Naissance d’un projet de thèse
La physiopathologie des troubles anxieux n’est pas entièrement connue mais une origine multifactorielle est favorisée avec l’implication de facteurs de vulnérabilité génétique (tempérament anxieux, sensibilité au stress), de facteurs environnementaux (pression professionnelle, stress divers) et des facteurs biochimiques avec une hypothèse de réaction excessive du système nerveux autonome qui serait à l’origine de l’anxiété.

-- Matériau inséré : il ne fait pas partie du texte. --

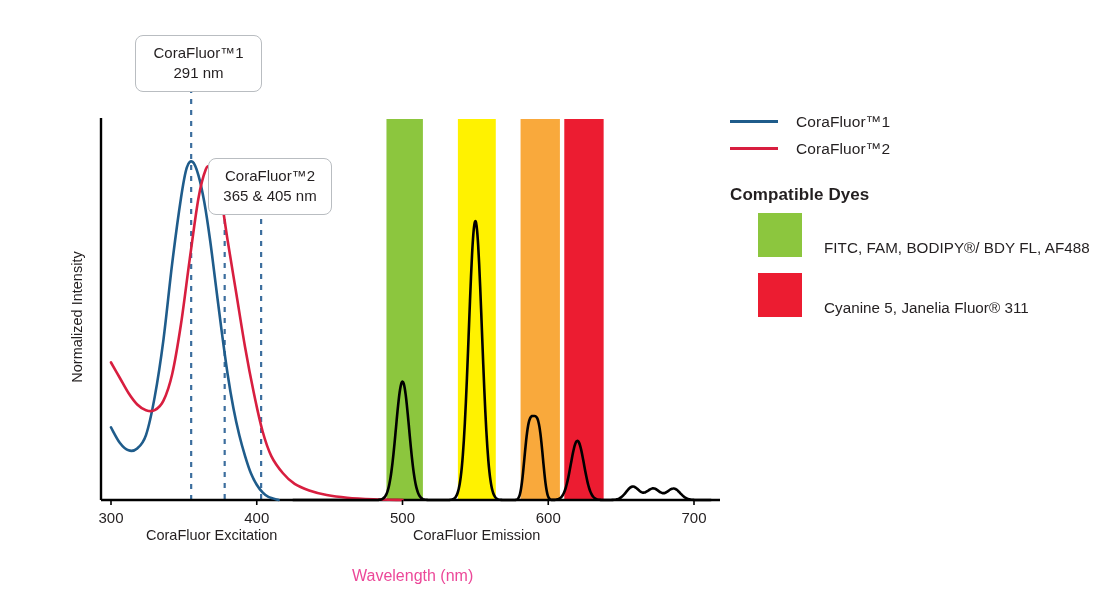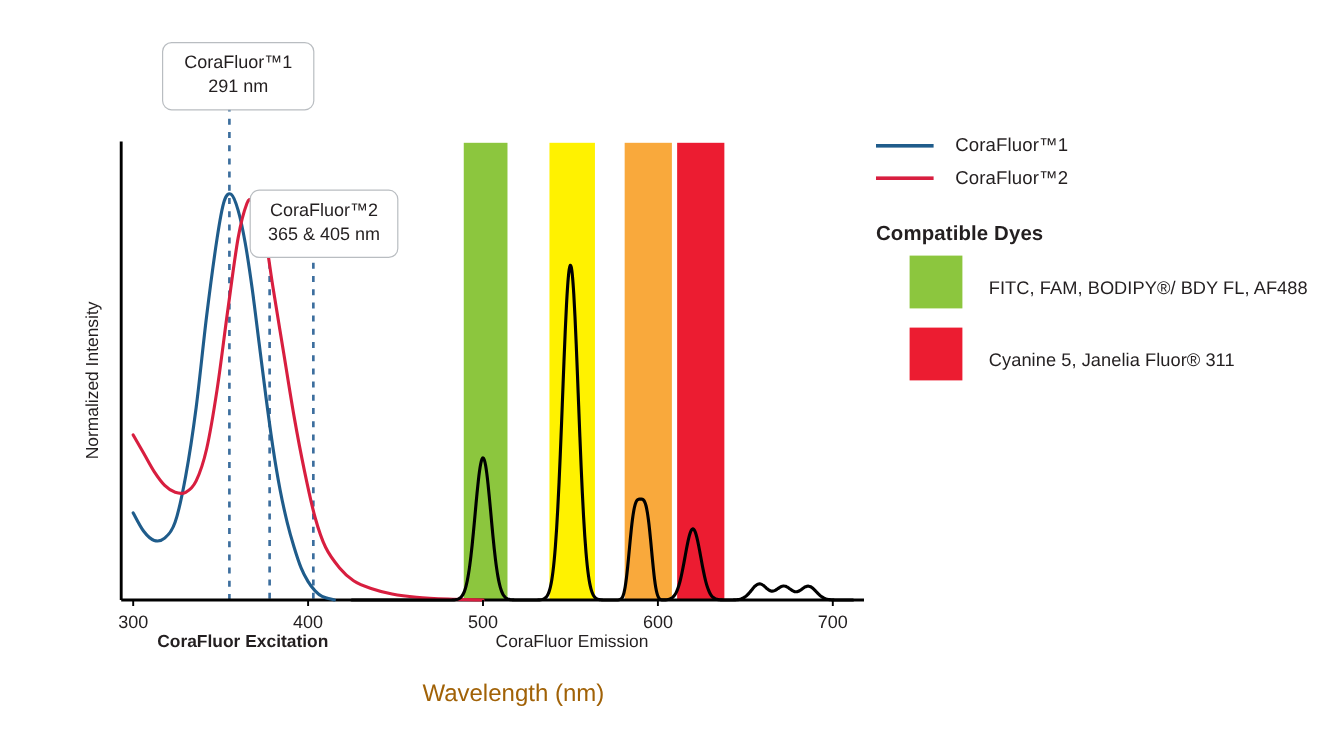"FITC, FAM, BODIPY®/ BDY FL," .dye-row { align-items: center -> flex-end }
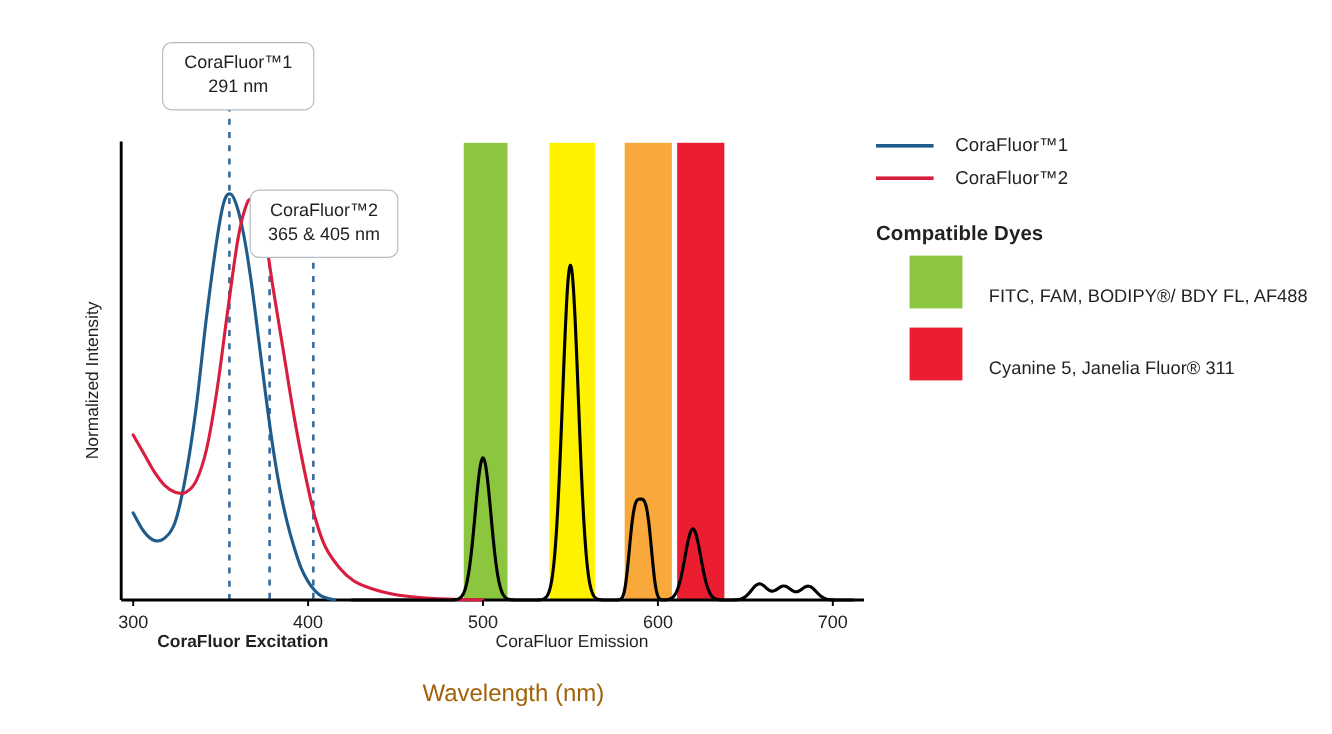"CoraFluor Excitation" #sublabel-exc { font-weight: bold -> none; left: 131px -> 146px }
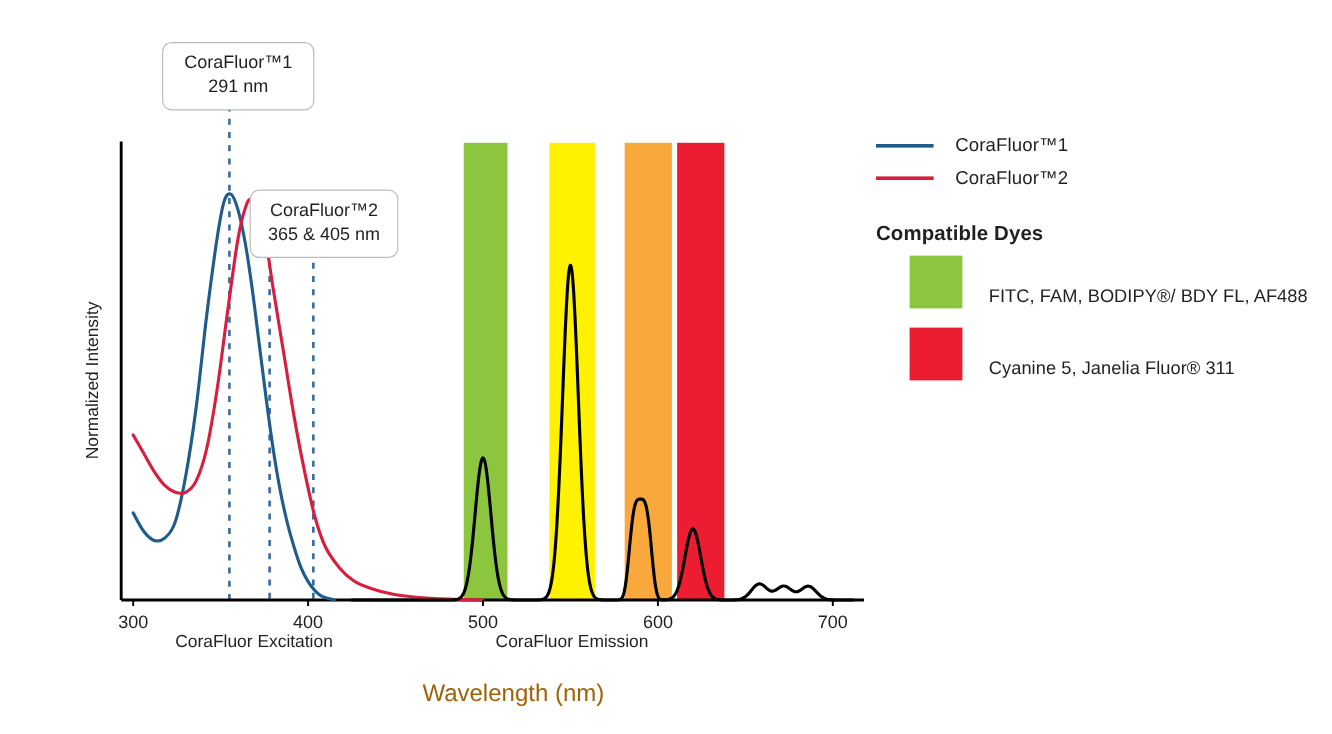"Wavelength (nm)" #axis-title { color: #a16207 -> #ec4899; font-size: 20px -> 16px }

Il en résulterait une production accrue de catécholamines et de noradrénaline. La baisse simultanée des niveaux d’acide gamma aminobutyrique (GABA) mènerait à l’hyperactivité du système nerveux central. Une hausse de l’activité dopaminergique et une diminution des niveaux de sérotonine seraient aussi liées à l’augmentation de l’anxiété (17). L’interrogatoire complet recherche les antécédents, le type de troubles, la date de début, la notion de traumatisme éventuel dans les mois qui précèdent, les signes d’accompagnement et les troubles associés (signes neurovégétatifs, syndrome du côlon irritable, céphalées, etc.), l’intensité et la fréquence des symptômes, la présence de comorbidités en particulier de symptômes de dépression, de plusieurs troubles anxieux associés, de trouble bipolaire ou de comorbidités somatiques, les traitements antérieurs (médicaments et psychothérapies), leur efficacité et leur tolérance.